=== Requirement ===
Read through the lines below for the string "formula" and copy each one that has it.

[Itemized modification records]
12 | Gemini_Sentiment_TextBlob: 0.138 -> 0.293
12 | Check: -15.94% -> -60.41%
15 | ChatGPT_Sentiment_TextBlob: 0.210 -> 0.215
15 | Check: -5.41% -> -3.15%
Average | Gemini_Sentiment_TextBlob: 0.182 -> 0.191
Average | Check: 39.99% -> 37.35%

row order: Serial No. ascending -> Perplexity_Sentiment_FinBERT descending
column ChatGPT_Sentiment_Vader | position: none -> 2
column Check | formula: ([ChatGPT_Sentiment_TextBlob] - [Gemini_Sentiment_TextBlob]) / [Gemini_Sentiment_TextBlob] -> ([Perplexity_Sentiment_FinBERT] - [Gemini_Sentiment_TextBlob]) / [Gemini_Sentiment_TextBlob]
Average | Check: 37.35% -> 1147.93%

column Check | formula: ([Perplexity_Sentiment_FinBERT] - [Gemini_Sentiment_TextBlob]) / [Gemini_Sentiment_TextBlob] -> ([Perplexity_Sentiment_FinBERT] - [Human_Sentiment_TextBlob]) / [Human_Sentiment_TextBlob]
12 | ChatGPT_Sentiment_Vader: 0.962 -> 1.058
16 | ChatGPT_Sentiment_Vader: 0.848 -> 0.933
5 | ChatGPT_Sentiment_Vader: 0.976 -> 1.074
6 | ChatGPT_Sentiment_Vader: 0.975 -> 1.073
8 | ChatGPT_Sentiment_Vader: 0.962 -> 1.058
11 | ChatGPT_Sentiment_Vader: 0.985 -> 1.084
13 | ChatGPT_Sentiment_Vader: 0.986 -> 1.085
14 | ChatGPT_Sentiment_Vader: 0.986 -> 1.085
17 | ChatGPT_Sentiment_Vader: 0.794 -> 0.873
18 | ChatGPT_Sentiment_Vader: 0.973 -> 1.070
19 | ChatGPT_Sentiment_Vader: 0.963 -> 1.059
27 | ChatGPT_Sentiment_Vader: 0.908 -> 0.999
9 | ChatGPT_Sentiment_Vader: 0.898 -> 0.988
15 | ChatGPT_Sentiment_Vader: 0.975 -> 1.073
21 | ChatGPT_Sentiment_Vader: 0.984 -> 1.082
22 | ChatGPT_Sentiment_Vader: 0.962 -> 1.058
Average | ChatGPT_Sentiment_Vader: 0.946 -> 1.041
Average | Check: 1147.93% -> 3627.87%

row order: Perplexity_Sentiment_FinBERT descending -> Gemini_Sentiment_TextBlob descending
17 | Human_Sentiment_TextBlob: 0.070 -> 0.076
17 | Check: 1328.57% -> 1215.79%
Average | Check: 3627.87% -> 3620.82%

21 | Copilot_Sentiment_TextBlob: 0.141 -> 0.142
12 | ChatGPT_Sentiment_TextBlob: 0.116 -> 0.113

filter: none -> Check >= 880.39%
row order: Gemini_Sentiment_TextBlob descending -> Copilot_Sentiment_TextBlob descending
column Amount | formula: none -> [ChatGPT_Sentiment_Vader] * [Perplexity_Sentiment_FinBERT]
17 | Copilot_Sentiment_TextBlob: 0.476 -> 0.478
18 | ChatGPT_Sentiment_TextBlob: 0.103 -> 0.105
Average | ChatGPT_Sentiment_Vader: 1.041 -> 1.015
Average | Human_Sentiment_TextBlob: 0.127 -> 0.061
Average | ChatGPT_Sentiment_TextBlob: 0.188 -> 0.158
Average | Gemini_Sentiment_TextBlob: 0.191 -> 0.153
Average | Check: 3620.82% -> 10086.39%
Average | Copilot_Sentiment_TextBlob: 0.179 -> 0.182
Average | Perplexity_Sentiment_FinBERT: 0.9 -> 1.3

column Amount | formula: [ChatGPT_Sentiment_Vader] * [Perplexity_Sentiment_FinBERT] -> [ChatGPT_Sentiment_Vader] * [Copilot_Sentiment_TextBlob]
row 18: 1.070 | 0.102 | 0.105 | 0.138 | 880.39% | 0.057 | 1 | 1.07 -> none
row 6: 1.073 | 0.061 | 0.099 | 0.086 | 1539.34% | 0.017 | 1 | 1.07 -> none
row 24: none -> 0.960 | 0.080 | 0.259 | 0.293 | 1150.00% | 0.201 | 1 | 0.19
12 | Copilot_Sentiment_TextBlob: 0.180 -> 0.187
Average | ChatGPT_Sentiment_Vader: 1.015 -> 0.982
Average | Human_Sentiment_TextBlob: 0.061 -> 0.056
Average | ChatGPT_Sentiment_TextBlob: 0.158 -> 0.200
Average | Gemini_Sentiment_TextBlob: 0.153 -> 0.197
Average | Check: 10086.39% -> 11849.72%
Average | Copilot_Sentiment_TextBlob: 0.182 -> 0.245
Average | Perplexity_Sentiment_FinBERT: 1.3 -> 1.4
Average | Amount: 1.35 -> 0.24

=== Reply ===
column Check | formula: ([ChatGPT_Sentiment_TextBlob] - [Gemini_Sentiment_TextBlob]) / [Gemini_Sentiment_TextBlob] -> ([Perplexity_Sentiment_FinBERT] - [Gemini_Sentiment_TextBlob]) / [Gemini_Sentiment_TextBlob]
column Check | formula: ([Perplexity_Sentiment_FinBERT] - [Gemini_Sentiment_TextBlob]) / [Gemini_Sentiment_TextBlob] -> ([Perplexity_Sentiment_FinBERT] - [Human_Sentiment_TextBlob]) / [Human_Sentiment_TextBlob]
column Amount | formula: none -> [ChatGPT_Sentiment_Vader] * [Perplexity_Sentiment_FinBERT]
column Amount | formula: [ChatGPT_Sentiment_Vader] * [Perplexity_Sentiment_FinBERT] -> [ChatGPT_Sentiment_Vader] * [Copilot_Sentiment_TextBlob]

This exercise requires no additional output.